2025年5月27日(火)「チャペル・アワー」
投稿日:2025.05.30
【アジア学院】によるチャペル
聖書箇所:「新約聖書、ルカによる福音書10章38-42節」
本日のチャペルには、学校法人アジア学院(https://ari.ac.jp/)から Jeremiya Narzary(ジェレミヤ・ナルザリー)さんと、江村悠子さんにお越しいただきました。アジア学院は、農村伝道神学校東南アジア科をその母体として、髙見敏弘牧師を中心として創設されました。農作業を通じて活気あるコミュニティを建て上げ、学生も職員も皆が日々の作業で土に触れ、交替で皆のための食事を準備し、「共に生きるために」をモットーに運営されています。農村、主に開発途上国の農村指導者養成のための専門学校です。新島短大も【ボランティアプロジェクト】として、フィールドワークの集中講義が設けられ、受講者が参加をしています。
はじめに、江村悠子さんから、アジア学院の成り立ちや建学の精神、学院での生活の様子や、どのような国々からの学生が学びに来て、どのように学びや生活を共にしているのかなどの全体的なご説明をいただきました。ジェレミヤさんは、2019年にアジア学院を卒業しましたが、再び来日し学び直しをしているのだそうです。当日は、民族衣装のショールと帽子を身にまとい、英語で話してくださいました。スライド写真を利用しての奨励は具体的であり、江村悠子さんの通訳も相まって、内容は理解しやすいうえに興味深く、共感を感じるものでした。

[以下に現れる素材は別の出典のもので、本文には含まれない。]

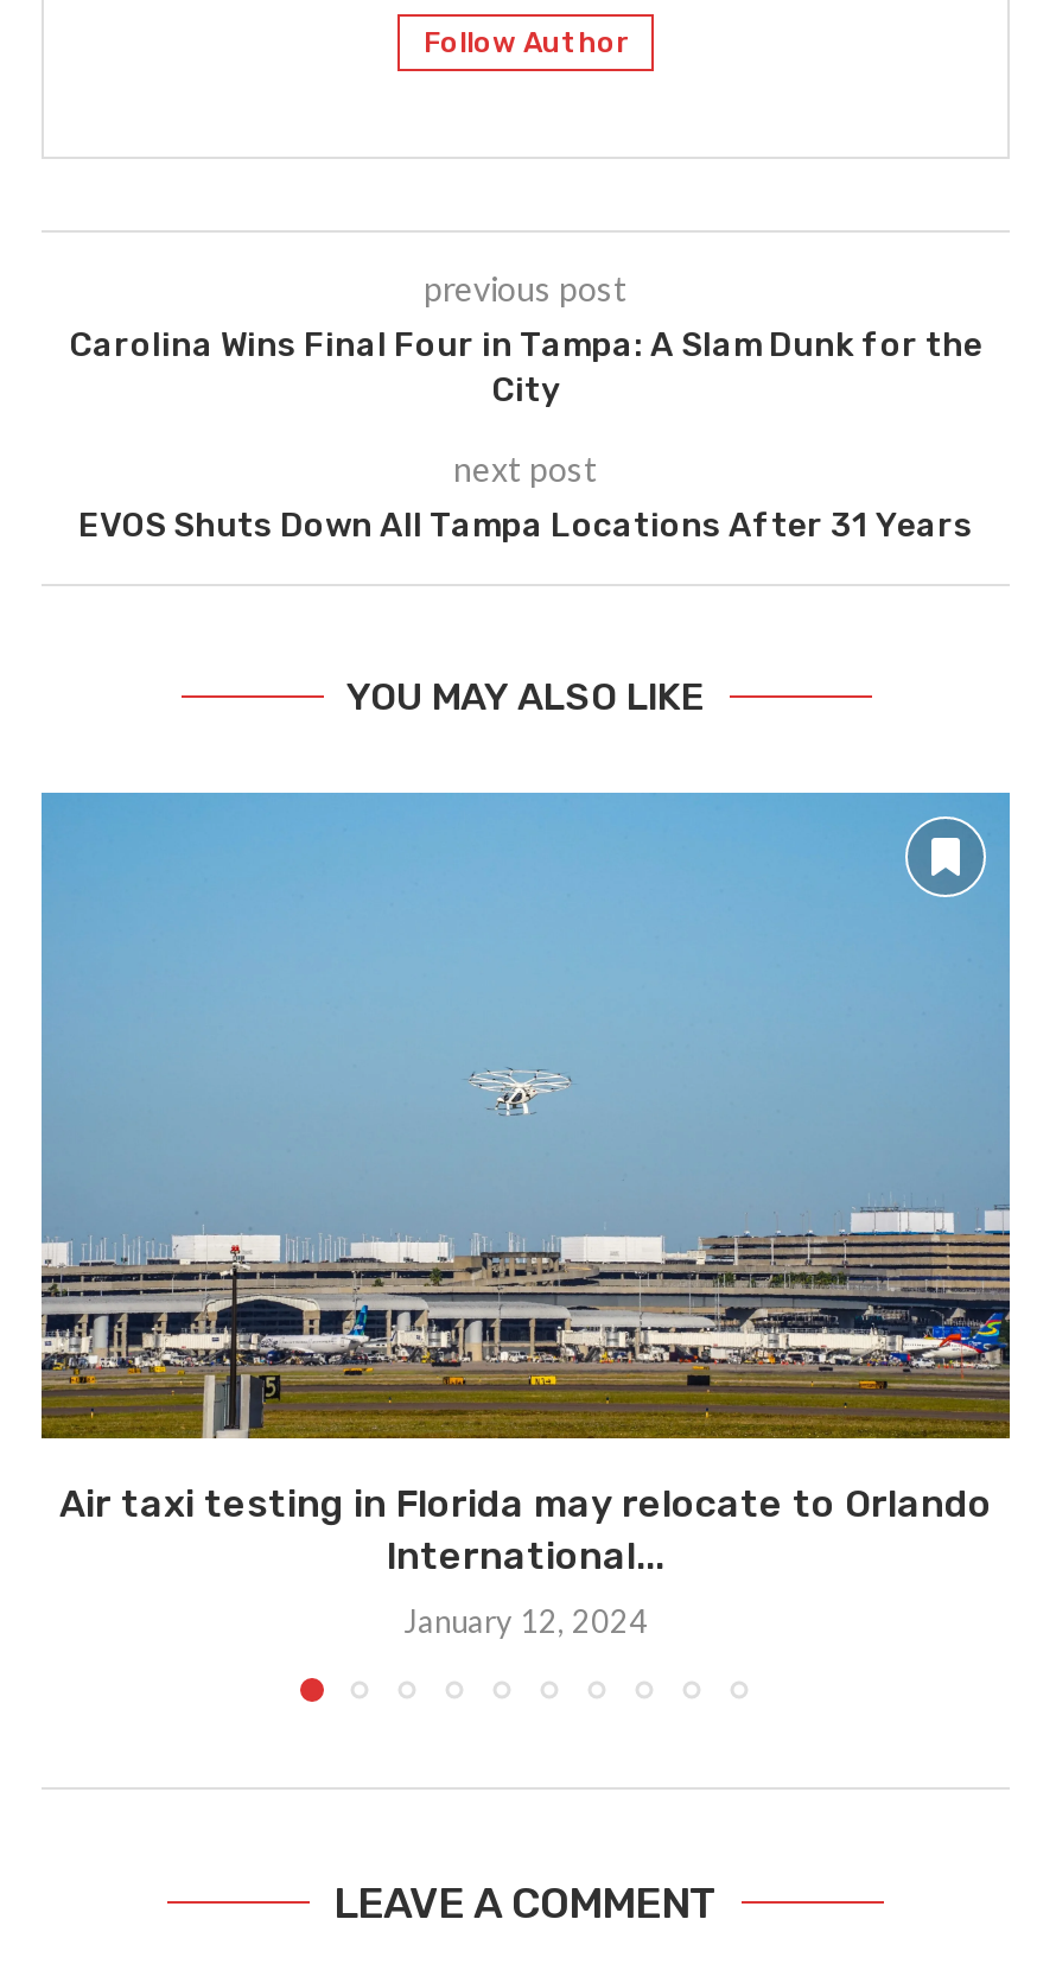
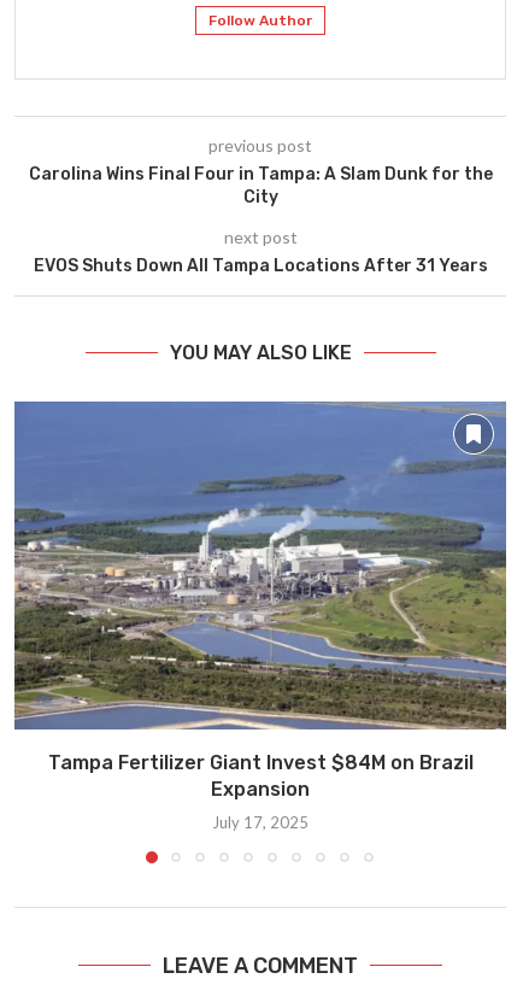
[39,793,1012,1579] [image] | Air taxi testing in Florida may relocate to Orlando | International... -> [13,402,507,801] [image] | Tampa Fertilizer Giant Invest $84M on Brazil | Expansion
[403,1603,648,1641] January 12, 2024 -> [212,813,308,832] July 17, 2025

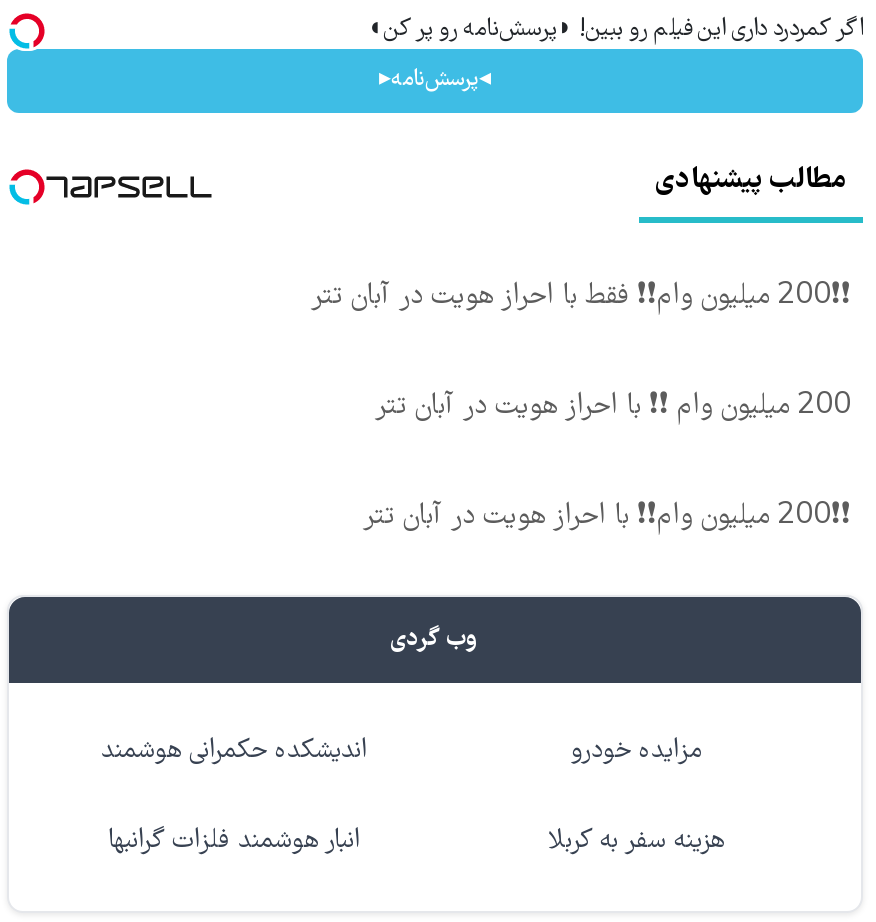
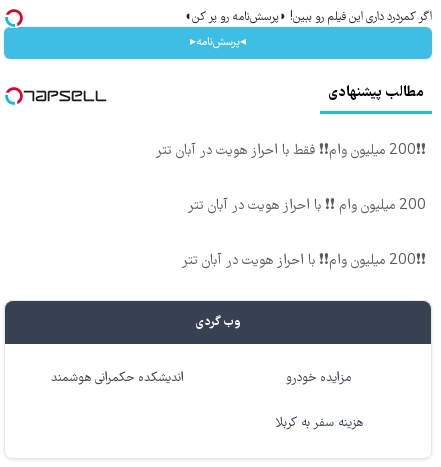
[108,824,360,862] انبار هوشمند فلزات گرانبها -> none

ジェレミヤさんは、インド東北部、お茶で有名なアッサム地方のご出身で、ブータン国が近いそうです。ご家庭は、農業を営むクリスチャンホームです。この地方では、四割ほどがクリスチャンだとうかがいました。現在は特に、ごみの分別とそれらの加工技術や、再利用する仕組みなどを研究しているそうです。まだ使えるものは大切に使ったり、リサイクルをすることができます。さらに、どんなものでも、何かに使えれば資源として活用することができます。極力無駄なものを無くそうとする取り組みは、われわれ日本人の方が学ばなければならない課題なのではないかと感じました。
本日の聖書箇所は、ルカによる福音書の『マルタとマリア』の姉妹の話でした。ここでは、イエスの近くに座り、とにかくイエスの話を聞こうとするマリアの態度と、おもてなしのために家の中でかいがいしく働くマルタのしぐさが対比して語られています。そこについて、・LOVE GOD 神を愛す、 ・LOVING OTHERS 他者をいつくしむ、 ・LOVE SOIL/NATURE 土や大地、自然を大切にする、 ・LOVING YOURSELF 自らを好きになる、 のように、自らの行動に優先順位をつけて、考えて行動することの重要性を話してくださいました。さらに、様々な社会的・地政学的な環境の中で、共に生きている私たち現代人について『ウサギとカメのおとぎ話』を引き合いに出して語りました。実際に陸の上で競争すればウサギが勝つだろう、しかし水中ならばカメが勝つだろう、では、水陸の両方ある環境ならばどうなるだろうか。その答えは協力して行うことで敗者は無くなり、双方にとってメリットのあることになるのだという話は、非常に印象的なものでした。
アジア学院における三つの柱は「フードライフ ・ サーバントリーダーシップ ・ 学びのコミュニティ」です。今回の奨励は、それらの内容をよく反映したお話だったと思いました。「フードライフ」とは、Food食べ物 と Life人生・生活・命 の2つの単語をつなげた造語で、アジア学院で作られた言葉だそうです。食べることは生きること、「食」を大切にすることは、自分たちのかけがえのない「命」を大切にすることにつながるというメッセージを持った言葉です。
この日は、チャペル後に「わかちあいカフェ」を実施し、皆さんにご協力をいただきました。そして、そこではアジア学院を紹介するポスターなども掲示されました。アジア学院で作られた無農薬・無化学肥料の農産物を使った、クッキーやにんじんジュースなども販売されました。ジェレミヤさん、江村さん、本日は遠路はるばるお越しいただき、ありがとうございました。私たちが現代社会で生きることの本質を考える、得難い機会となりました。